Segment Start: SOURCE INFORMATION
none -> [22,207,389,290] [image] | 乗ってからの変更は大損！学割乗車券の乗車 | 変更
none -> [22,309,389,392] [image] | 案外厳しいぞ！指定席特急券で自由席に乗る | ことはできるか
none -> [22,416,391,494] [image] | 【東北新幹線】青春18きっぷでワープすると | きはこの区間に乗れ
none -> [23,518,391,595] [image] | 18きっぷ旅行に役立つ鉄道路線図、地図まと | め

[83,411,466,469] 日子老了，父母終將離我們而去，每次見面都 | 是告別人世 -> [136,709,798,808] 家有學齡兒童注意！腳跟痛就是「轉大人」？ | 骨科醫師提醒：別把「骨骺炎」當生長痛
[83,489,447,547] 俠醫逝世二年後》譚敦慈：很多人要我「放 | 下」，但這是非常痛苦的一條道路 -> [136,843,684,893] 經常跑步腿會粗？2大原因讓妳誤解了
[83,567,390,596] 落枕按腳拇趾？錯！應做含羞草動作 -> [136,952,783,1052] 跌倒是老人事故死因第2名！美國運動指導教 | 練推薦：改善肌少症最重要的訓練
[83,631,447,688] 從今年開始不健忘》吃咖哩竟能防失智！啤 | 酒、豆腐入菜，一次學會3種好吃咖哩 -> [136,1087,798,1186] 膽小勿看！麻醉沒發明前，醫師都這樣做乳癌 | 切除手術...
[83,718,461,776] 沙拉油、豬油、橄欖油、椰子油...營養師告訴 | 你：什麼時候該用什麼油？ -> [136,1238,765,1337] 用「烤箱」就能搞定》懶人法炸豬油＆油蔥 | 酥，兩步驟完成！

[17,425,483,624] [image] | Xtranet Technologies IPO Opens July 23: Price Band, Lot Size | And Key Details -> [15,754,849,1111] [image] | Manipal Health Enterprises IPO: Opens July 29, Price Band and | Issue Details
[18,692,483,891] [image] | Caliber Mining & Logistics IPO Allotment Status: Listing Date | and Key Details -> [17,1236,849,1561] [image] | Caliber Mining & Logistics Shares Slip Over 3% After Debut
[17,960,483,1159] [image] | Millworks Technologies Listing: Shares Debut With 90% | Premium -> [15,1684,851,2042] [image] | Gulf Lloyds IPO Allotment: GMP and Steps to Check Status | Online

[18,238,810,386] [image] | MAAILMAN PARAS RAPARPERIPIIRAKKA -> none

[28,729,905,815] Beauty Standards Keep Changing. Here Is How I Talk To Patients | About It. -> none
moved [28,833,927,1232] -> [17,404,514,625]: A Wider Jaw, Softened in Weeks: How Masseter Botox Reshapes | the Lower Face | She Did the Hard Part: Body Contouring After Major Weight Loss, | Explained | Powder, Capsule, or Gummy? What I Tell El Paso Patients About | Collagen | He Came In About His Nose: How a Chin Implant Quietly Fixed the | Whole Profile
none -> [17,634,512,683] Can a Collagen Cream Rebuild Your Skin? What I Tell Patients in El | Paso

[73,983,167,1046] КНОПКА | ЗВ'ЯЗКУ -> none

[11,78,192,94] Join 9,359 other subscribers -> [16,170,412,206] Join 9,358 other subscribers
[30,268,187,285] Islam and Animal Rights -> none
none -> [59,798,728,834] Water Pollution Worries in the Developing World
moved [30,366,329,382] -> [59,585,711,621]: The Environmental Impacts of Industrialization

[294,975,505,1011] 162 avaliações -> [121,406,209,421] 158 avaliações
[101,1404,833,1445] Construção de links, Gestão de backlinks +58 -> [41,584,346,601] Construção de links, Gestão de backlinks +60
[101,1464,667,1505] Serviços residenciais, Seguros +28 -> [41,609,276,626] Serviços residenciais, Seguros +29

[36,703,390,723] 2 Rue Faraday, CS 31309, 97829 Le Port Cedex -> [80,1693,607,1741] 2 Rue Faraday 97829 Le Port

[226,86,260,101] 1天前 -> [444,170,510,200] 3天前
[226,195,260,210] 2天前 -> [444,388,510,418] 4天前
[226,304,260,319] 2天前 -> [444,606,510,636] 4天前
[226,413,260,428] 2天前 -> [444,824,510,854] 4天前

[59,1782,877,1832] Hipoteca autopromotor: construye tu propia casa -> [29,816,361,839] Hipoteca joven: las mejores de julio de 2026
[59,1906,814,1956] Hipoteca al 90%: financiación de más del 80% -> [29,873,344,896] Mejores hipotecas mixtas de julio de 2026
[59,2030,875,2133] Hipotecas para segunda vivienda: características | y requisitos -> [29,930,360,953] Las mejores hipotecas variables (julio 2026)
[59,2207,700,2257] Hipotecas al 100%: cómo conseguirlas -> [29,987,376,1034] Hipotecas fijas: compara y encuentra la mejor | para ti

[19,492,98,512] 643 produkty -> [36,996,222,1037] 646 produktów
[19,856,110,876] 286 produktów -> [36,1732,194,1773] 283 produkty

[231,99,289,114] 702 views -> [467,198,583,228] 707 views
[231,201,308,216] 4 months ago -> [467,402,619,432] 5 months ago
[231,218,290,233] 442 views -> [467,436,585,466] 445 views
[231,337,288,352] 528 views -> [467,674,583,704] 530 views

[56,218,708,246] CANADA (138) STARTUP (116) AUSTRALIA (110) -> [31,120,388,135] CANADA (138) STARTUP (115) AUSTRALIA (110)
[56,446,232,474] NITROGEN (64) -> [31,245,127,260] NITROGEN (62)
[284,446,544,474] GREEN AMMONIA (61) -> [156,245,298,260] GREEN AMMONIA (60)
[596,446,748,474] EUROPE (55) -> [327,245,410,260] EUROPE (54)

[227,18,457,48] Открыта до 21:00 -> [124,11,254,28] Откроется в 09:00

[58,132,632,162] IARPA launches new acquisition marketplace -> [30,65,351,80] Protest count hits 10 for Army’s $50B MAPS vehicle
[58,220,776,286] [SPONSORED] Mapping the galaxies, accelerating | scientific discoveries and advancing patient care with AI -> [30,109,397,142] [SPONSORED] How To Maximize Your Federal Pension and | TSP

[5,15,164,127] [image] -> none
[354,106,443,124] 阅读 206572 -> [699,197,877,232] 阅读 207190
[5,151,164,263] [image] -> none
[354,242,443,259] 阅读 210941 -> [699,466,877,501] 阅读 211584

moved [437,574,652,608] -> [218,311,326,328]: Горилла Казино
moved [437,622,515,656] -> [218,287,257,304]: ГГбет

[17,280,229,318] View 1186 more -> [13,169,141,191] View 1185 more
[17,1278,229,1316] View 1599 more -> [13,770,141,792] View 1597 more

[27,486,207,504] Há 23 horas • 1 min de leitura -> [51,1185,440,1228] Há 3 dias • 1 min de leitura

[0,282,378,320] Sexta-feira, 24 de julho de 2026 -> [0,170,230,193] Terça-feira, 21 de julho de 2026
Segment End: SOURCE INFORMATION
ABOUT THIS EXERCISE » Transcribe the records in full, keeping every character as it is.

WRITTEN REPLY »
none -> [22,207,389,290] [image] | 乗ってからの変更は大損！学割乗車券の乗車 | 変更
none -> [22,309,389,392] [image] | 案外厳しいぞ！指定席特急券で自由席に乗る | ことはできるか
none -> [22,416,391,494] [image] | 【東北新幹線】青春18きっぷでワープすると | きはこの区間に乗れ
none -> [23,518,391,595] [image] | 18きっぷ旅行に役立つ鉄道路線図、地図まと | め

[83,411,466,469] 日子老了，父母終將離我們而去，每次見面都 | 是告別人世 -> [136,709,798,808] 家有學齡兒童注意！腳跟痛就是「轉大人」？ | 骨科醫師提醒：別把「骨骺炎」當生長痛
[83,489,447,547] 俠醫逝世二年後》譚敦慈：很多人要我「放 | 下」，但這是非常痛苦的一條道路 -> [136,843,684,893] 經常跑步腿會粗？2大原因讓妳誤解了
[83,567,390,596] 落枕按腳拇趾？錯！應做含羞草動作 -> [136,952,783,1052] 跌倒是老人事故死因第2名！美國運動指導教 | 練推薦：改善肌少症最重要的訓練
[83,631,447,688] 從今年開始不健忘》吃咖哩竟能防失智！啤 | 酒、豆腐入菜，一次學會3種好吃咖哩 -> [136,1087,798,1186] 膽小勿看！麻醉沒發明前，醫師都這樣做乳癌 | 切除手術...
[83,718,461,776] 沙拉油、豬油、橄欖油、椰子油...營養師告訴 | 你：什麼時候該用什麼油？ -> [136,1238,765,1337] 用「烤箱」就能搞定》懶人法炸豬油＆油蔥 | 酥，兩步驟完成！

[17,425,483,624] [image] | Xtranet Technologies IPO Opens July 23: Price Band, Lot Size | And Key Details -> [15,754,849,1111] [image] | Manipal Health Enterprises IPO: Opens July 29, Price Band and | Issue Details
[18,692,483,891] [image] | Caliber Mining & Logistics IPO Allotment Status: Listing Date | and Key Details -> [17,1236,849,1561] [image] | Caliber Mining & Logistics Shares Slip Over 3% After Debut
[17,960,483,1159] [image] | Millworks Technologies Listing: Shares Debut With 90% | Premium -> [15,1684,851,2042] [image] | Gulf Lloyds IPO Allotment: GMP and Steps to Check Status | Online

[18,238,810,386] [image] | MAAILMAN PARAS RAPARPERIPIIRAKKA -> none

[28,729,905,815] Beauty Standards Keep Changing. Here Is How I Talk To Patients | About It. -> none
moved [28,833,927,1232] -> [17,404,514,625]: A Wider Jaw, Softened in Weeks: How Masseter Botox Reshapes | the Lower Face | She Did the Hard Part: Body Contouring After Major Weight Loss, | Explained | Powder, Capsule, or Gummy? What I Tell El Paso Patients About | Collagen | He Came In About His Nose: How a Chin Implant Quietly Fixed the | Whole Profile
none -> [17,634,512,683] Can a Collagen Cream Rebuild Your Skin? What I Tell Patients in El | Paso

[73,983,167,1046] КНОПКА | ЗВ'ЯЗКУ -> none

[11,78,192,94] Join 9,359 other subscribers -> [16,170,412,206] Join 9,358 other subscribers
[30,268,187,285] Islam and Animal Rights -> none
none -> [59,798,728,834] Water Pollution Worries in the Developing World
moved [30,366,329,382] -> [59,585,711,621]: The Environmental Impacts of Industrialization

[294,975,505,1011] 162 avaliações -> [121,406,209,421] 158 avaliações
[101,1404,833,1445] Construção de links, Gestão de backlinks +58 -> [41,584,346,601] Construção de links, Gestão de backlinks +60
[101,1464,667,1505] Serviços residenciais, Seguros +28 -> [41,609,276,626] Serviços residenciais, Seguros +29

[36,703,390,723] 2 Rue Faraday, CS 31309, 97829 Le Port Cedex -> [80,1693,607,1741] 2 Rue Faraday 97829 Le Port

[226,86,260,101] 1天前 -> [444,170,510,200] 3天前
[226,195,260,210] 2天前 -> [444,388,510,418] 4天前
[226,304,260,319] 2天前 -> [444,606,510,636] 4天前
[226,413,260,428] 2天前 -> [444,824,510,854] 4天前

[59,1782,877,1832] Hipoteca autopromotor: construye tu propia casa -> [29,816,361,839] Hipoteca joven: las mejores de julio de 2026
[59,1906,814,1956] Hipoteca al 90%: financiación de más del 80% -> [29,873,344,896] Mejores hipotecas mixtas de julio de 2026
[59,2030,875,2133] Hipotecas para segunda vivienda: características | y requisitos -> [29,930,360,953] Las mejores hipotecas variables (julio 2026)
[59,2207,700,2257] Hipotecas al 100%: cómo conseguirlas -> [29,987,376,1034] Hipotecas fijas: compara y encuentra la mejor | para ti

[19,492,98,512] 643 produkty -> [36,996,222,1037] 646 produktów
[19,856,110,876] 286 produktów -> [36,1732,194,1773] 283 produkty

[231,99,289,114] 702 views -> [467,198,583,228] 707 views
[231,201,308,216] 4 months ago -> [467,402,619,432] 5 months ago
[231,218,290,233] 442 views -> [467,436,585,466] 445 views
[231,337,288,352] 528 views -> [467,674,583,704] 530 views

[56,218,708,246] CANADA (138) STARTUP (116) AUSTRALIA (110) -> [31,120,388,135] CANADA (138) STARTUP (115) AUSTRALIA (110)
[56,446,232,474] NITROGEN (64) -> [31,245,127,260] NITROGEN (62)
[284,446,544,474] GREEN AMMONIA (61) -> [156,245,298,260] GREEN AMMONIA (60)
[596,446,748,474] EUROPE (55) -> [327,245,410,260] EUROPE (54)

[227,18,457,48] Открыта до 21:00 -> [124,11,254,28] Откроется в 09:00

[58,132,632,162] IARPA launches new acquisition marketplace -> [30,65,351,80] Protest count hits 10 for Army’s $50B MAPS vehicle
[58,220,776,286] [SPONSORED] Mapping the galaxies, accelerating | scientific discoveries and advancing patient care with AI -> [30,109,397,142] [SPONSORED] How To Maximize Your Federal Pension and | TSP

[5,15,164,127] [image] -> none
[354,106,443,124] 阅读 206572 -> [699,197,877,232] 阅读 207190
[5,151,164,263] [image] -> none
[354,242,443,259] 阅读 210941 -> [699,466,877,501] 阅读 211584

moved [437,574,652,608] -> [218,311,326,328]: Горилла Казино
moved [437,622,515,656] -> [218,287,257,304]: ГГбет

[17,280,229,318] View 1186 more -> [13,169,141,191] View 1185 more
[17,1278,229,1316] View 1599 more -> [13,770,141,792] View 1597 more

[27,486,207,504] Há 23 horas • 1 min de leitura -> [51,1185,440,1228] Há 3 dias • 1 min de leitura

[0,282,378,320] Sexta-feira, 24 de julho de 2026 -> [0,170,230,193] Terça-feira, 21 de julho de 2026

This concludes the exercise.